Work required -
Locate every line in the records below that contains the word "Royalty", and copy each one.

Source material -
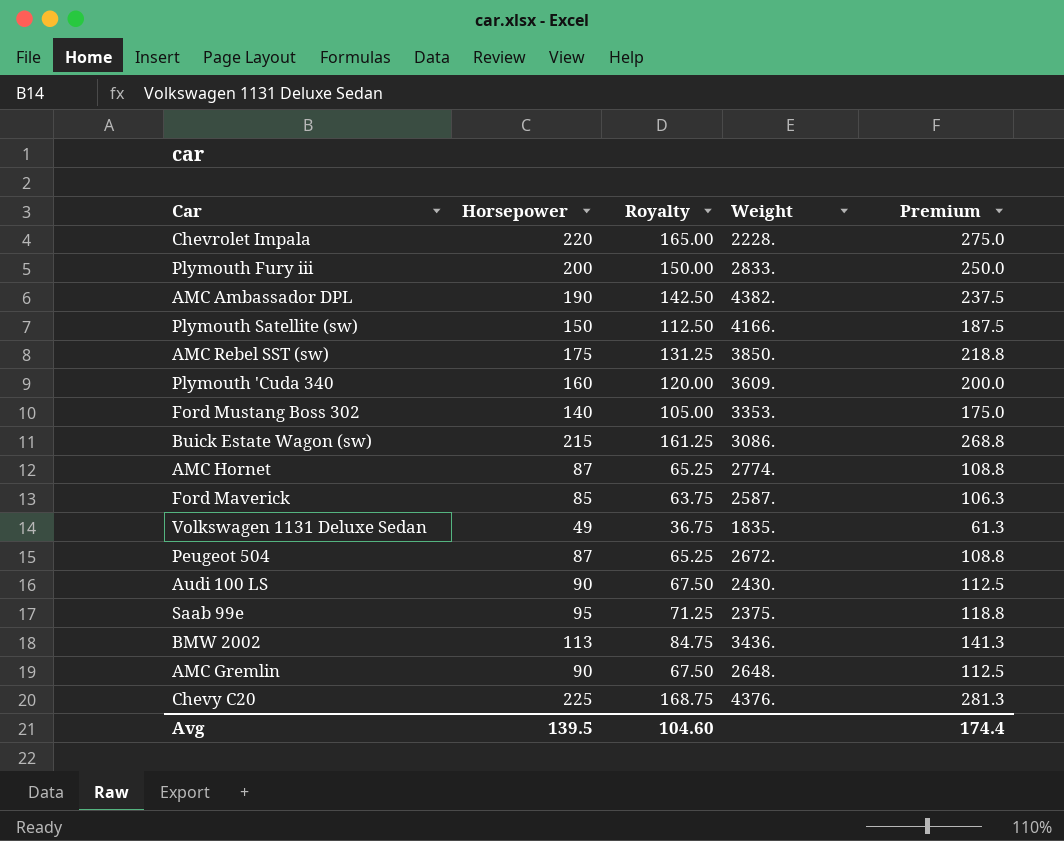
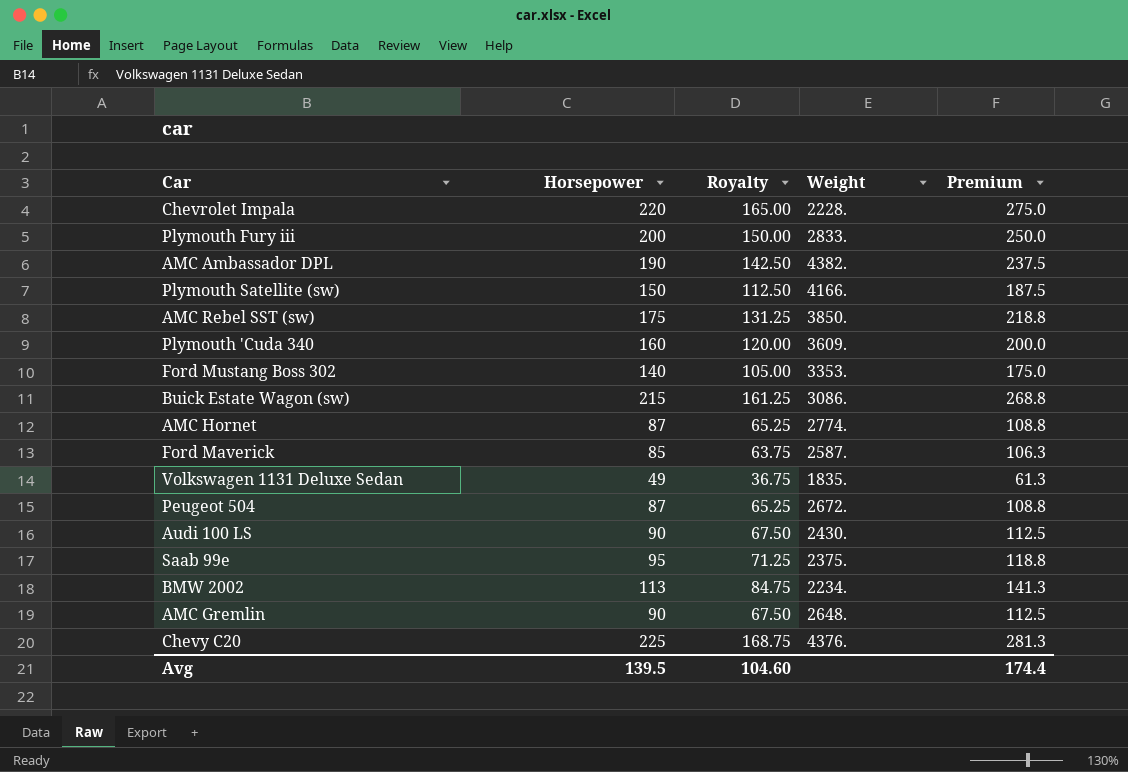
BMW 2002 | Weight: 3436. -> 2234.

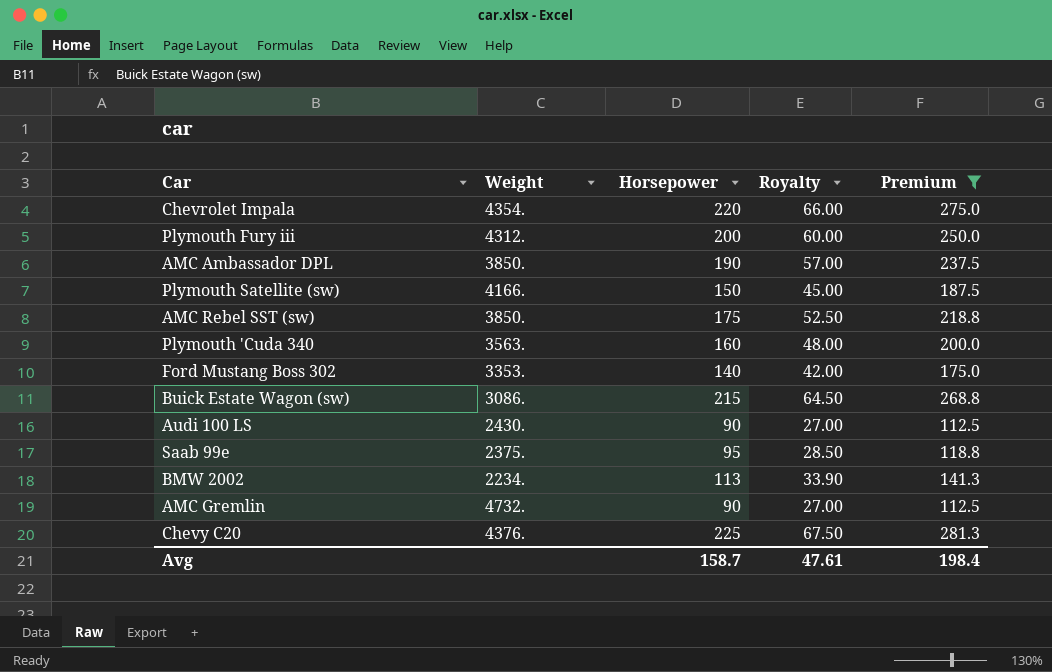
filter: none -> Premium >= 112.5
column Weight | position: 4 -> 2
column Royalty | formula: [Horsepower] * 0.75 -> [Horsepower] * 0.3
Chevrolet Impala | Weight: 2228. -> 4354.
Plymouth Fury iii | Weight: 2833. -> 4312.
AMC Ambassador DPL | Weight: 4382. -> 3850.
Plymouth 'Cuda 340 | Weight: 3609. -> 3563.
AMC Gremlin | Weight: 2648. -> 4732.
Avg | Horsepower: 139.5 -> 158.7
Avg | Royalty: 104.60 -> 47.61
Avg | Premium: 174.4 -> 198.4

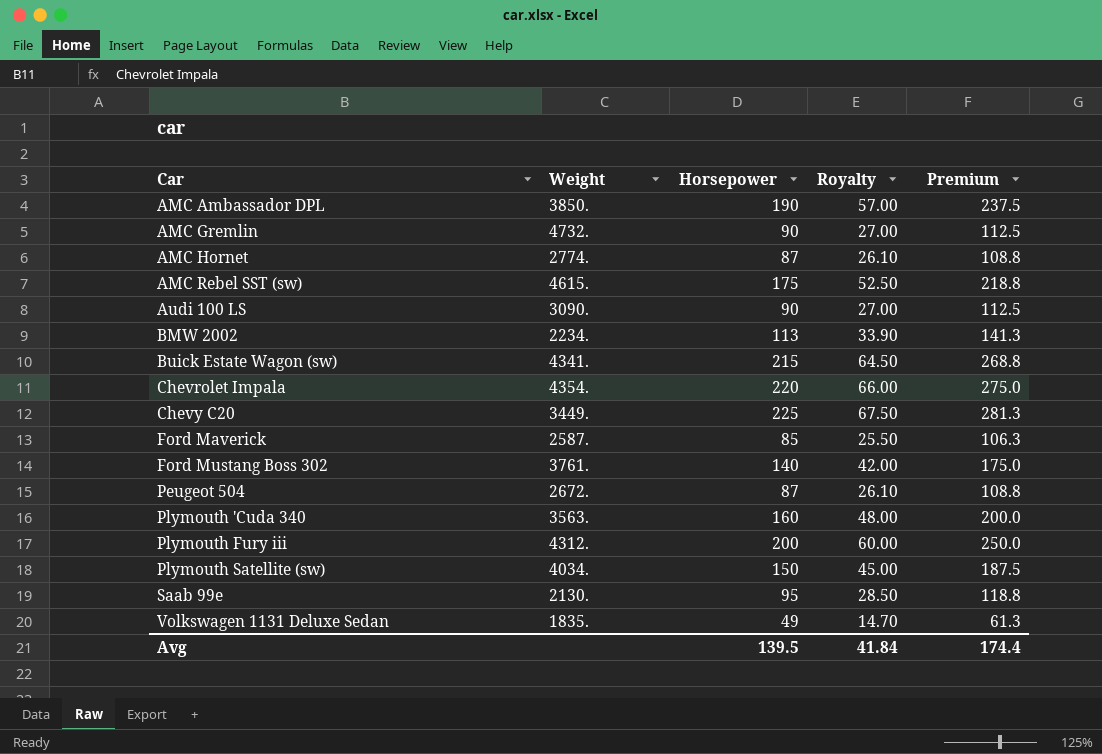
filter: Premium >= 112.5 -> none
row order: none -> Car ascending
AMC Rebel SST (sw) | Weight: 3850. -> 4615.
Audi 100 LS | Weight: 2430. -> 3090.
Buick Estate Wagon (sw) | Weight: 3086. -> 4341.
Chevy C20 | Weight: 4376. -> 3449.
Ford Mustang Boss 302 | Weight: 3353. -> 3761.
Plymouth Satellite (sw) | Weight: 4166. -> 4034.
Saab 99e | Weight: 2375. -> 2130.
Avg | Horsepower: 158.7 -> 139.5
Avg | Royalty: 47.61 -> 41.84
Avg | Premium: 198.4 -> 174.4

Response area -
column Royalty | formula: [Horsepower] * 0.75 -> [Horsepower] * 0.3
Avg | Royalty: 104.60 -> 47.61
Avg | Royalty: 47.61 -> 41.84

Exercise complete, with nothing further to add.